I joined the peer-led 2019/2020 Startup Leadership Program in London. Each fellow actively participates in the learning experience and I’ve chosen to run the session on “Valuations and Exits”.

As a class CEO, you can tailor and structure the class to best fit the needs of your cohort. Your cohort will have a wide range of backgrounds and each founder will be at a different point of their startup journey. To run a successful class, I recommend sending out a pre-class survey to assess the objectives of the fellows and to try to cover them to the greatest extent possible. Key questions include:

  • Have you been through a valuation?

  • Do you already know how to value your company?

  • Would you like to apply a valuation method in the form of an exercise or workshop?

  • How relevant are exit strategies to you right now?

  • Do you have suggestions or topics that you’re particularly interested in?

  • What questions would you like to ask a VC or fellow founder?

Based on the survey results, my cohort was predominantly early stage (pre-seed round) so valuation in the context of fundraising (rather than exits) was the most relevant topic. Further, I was able to identify who in the cohort had been through a valuation and was able to speak to them about their experience.

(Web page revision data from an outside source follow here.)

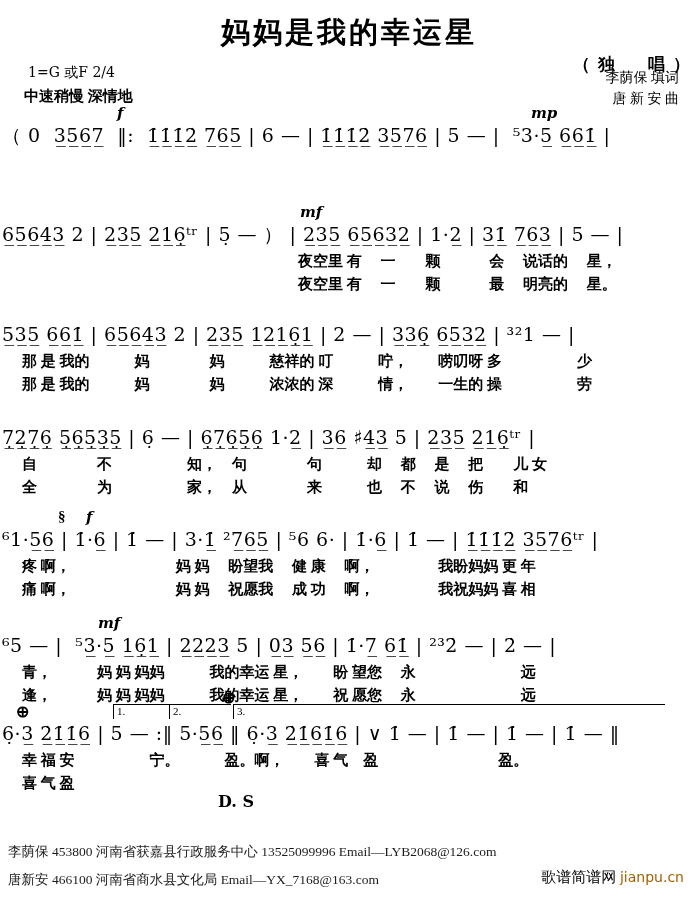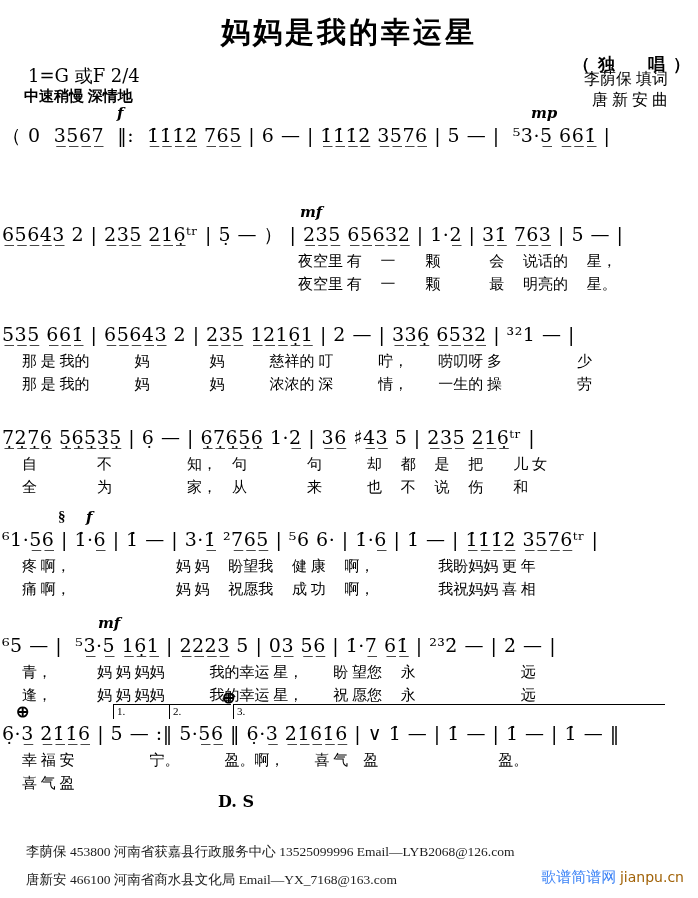--- a/index.html
+++ b/index.html
@@ -3,46 +3,46 @@
 <meta charset="utf-8">
 <style>
   html,body{margin:0;padding:0;}
   body{width:698px;height:898px;background:#ffffff;color:#000;
        font-family:"Liberation Serif", serif;position:relative;overflow:hidden;}
   .sheet{position:absolute;inset:0;}
   .title{position:absolute;top:13px;left:0;width:100%;text-align:center;
          font-size:29px;font-weight:bold;letter-spacing:3px;}
   .subtitle{position:absolute;top:53px;left:0;width:100%;text-align:right;
             font-size:17px;font-weight:bold;letter-spacing:8px;}
-  .keytime{position:absolute;top:64px;left:28px;font-size:18px;
+  .keytime{position:absolute;top:64px;left:28px;font-size:14px;
            font-family:"DejaVu Serif",serif;}
   .tempo{position:absolute;top:87px;left:24px;font-size:15px;font-weight:bold;text-align:right;}
-  .credit{position:absolute;right:30px;font-size:16px;}
+  .credit{position:absolute;right:19px;font-size:14px;}
   .credit.lyricist{top:69px;}
   .credit.composer{top:90px;}
   .system{position:absolute;left:0;width:698px;}
   .marks{position:relative;height:18px;}
   .dyn{position:absolute;top:0;font-style:italic;font-weight:bold;font-size:15px;
        font-family:"DejaVu Serif",serif;}
   .segno{position:absolute;top:0;font-weight:bold;font-size:15px;}
   .coda{position:absolute;top:0;font-size:16px;font-weight:bold;}
   .volta{position:absolute;top:2px;height:15px;border-top:1px solid #000;
          border-left:1px solid #000;font-size:11px;padding-left:3px;box-sizing:border-box;}
   .notes{white-space:pre;font-family:"DejaVu Serif",serif;font-weight:normal;
          font-size:19px;padding-left:2px;letter-spacing:0.5px;line-height:26px;}
-  .lyr{white-space:pre;font-size:15px;font-weight:normal;padding-left:22px;
+  .lyr{white-space:pre;font-size:15px;font-weight:bold;padding-left:22px;
        margin-top:5px;line-height:18px;}
   .s2 .lyr{padding-left:298px;}
   .ds{position:absolute;left:218px;font-size:16px;font-weight:bold;
       font-family:"DejaVu Serif",serif;}
-  .footer-line{position:absolute;left:26px;font-size:13.5px;color:#1c1c1c;}
+  .footer-line{position:absolute;left:8px;font-size:13.5px;color:#1c1c1c;}
   .footer-line.f1{top:843px;}
   .footer-line.f2{top:871px;}
   .watermark{position:absolute;right:14px;top:868px;font-size:15px;}
-  .wm-gray{color:#3b82f6;}
+  .wm-gray{color:#000000;}
   .wm-orange{color:#a16207;font-family:"DejaVu Sans",sans-serif;font-size:14px;text-decoration:none;}
   
   .s1{top:104px;} .s2{top:203px;} .s3{top:321px;} .s4{top:424px;}
   .s5{top:508px;} .s6{top:614px;} .s7{top:702px;}
 </style>
 </head>
 <body>
 
 <div class="sheet">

I structured the valuation class around a typical founder’s journey, splitting the time between a seminar and a panel discussion.

During the seminar, I covered topics such as:

  • Why is valuation important? Why does it matter?

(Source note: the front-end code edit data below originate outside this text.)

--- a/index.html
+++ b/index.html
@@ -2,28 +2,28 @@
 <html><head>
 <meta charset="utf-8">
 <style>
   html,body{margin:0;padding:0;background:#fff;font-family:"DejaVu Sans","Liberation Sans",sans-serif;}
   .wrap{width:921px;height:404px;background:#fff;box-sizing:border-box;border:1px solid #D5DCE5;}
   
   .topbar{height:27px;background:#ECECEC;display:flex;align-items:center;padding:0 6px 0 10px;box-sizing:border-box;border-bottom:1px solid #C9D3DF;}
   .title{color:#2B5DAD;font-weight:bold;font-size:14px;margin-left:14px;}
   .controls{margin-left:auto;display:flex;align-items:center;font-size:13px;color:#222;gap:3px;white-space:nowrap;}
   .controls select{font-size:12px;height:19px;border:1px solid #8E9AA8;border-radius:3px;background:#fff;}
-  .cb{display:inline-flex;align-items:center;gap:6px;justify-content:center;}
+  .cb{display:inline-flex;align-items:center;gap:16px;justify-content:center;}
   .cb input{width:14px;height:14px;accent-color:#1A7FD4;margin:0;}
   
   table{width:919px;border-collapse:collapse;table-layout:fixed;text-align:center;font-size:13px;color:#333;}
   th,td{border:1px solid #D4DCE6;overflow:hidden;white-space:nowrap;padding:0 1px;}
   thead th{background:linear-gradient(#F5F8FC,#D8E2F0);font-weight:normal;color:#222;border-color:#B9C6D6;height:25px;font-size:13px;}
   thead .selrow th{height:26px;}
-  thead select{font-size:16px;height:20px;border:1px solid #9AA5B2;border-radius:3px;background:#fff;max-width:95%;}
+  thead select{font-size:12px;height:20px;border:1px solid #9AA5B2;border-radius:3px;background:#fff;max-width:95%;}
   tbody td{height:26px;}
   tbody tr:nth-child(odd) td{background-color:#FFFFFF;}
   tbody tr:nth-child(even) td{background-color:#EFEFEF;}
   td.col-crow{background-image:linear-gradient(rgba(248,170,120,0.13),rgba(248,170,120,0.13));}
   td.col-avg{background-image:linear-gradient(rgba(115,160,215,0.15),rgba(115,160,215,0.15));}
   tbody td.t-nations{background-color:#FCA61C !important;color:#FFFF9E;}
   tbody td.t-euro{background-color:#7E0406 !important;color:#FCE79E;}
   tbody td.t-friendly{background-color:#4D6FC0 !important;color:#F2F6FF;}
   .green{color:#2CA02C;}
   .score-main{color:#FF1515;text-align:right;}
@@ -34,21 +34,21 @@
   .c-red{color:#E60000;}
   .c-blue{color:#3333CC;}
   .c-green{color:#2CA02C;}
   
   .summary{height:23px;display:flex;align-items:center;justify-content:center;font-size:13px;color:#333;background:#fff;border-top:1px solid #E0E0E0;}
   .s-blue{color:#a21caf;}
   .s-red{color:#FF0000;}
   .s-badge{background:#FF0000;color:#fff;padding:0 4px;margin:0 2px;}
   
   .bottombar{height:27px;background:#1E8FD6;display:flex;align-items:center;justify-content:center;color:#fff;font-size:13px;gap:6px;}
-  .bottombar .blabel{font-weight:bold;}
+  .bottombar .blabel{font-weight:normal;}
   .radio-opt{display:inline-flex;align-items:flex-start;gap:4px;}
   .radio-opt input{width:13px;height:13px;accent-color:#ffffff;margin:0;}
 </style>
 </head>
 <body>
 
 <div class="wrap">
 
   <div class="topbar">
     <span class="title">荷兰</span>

  • At which points in their journey does a founder need to value their company?

  • What factors will raise or lower your valuation?

  • What can a founder do to increase their valuation (e.g., Negotiation, SEIS)?

  • How does dilution work and what are the implications around control?

  • Valuation methodologies applicable to early-stage companies

The panel consisted of 4 entrepreneurs. Previous classes frequently had VCs and investors as guests, so this session was focused on the founders and gave them a chance to share their (positive and negative) experiences around valuation and fundraising.

Lessons Learned & Notes to The Next Class CEO

  • Arrive early to sort out any technology hiccups, arrange the chairs, and set out some tables with water for your panel.

  • Make use of a pre-class survey to identify who in your cohort has been through a valuation.

  • Set up phone interviews with founders who had been through valuations to prepare for the class. Get some stories. Get some anecdotes. Find out what mattered.

  • De-emphasise financial theories. Most standard models are not relevant or applicable to early-stage companies and you will exclude SLP fellows without a finance background. No investor ever sat down with a founder and poured over a spreadsheet to value their company.

  • Limit your panel to a maximum of 4 speakers (3 would be preferable).

  • Ask one of the fellows in the class to be on standby in case a panellist drops out.

  • Invite your speakers and fellows to the pub after the session. This can make everyone’s evening more enjoyable.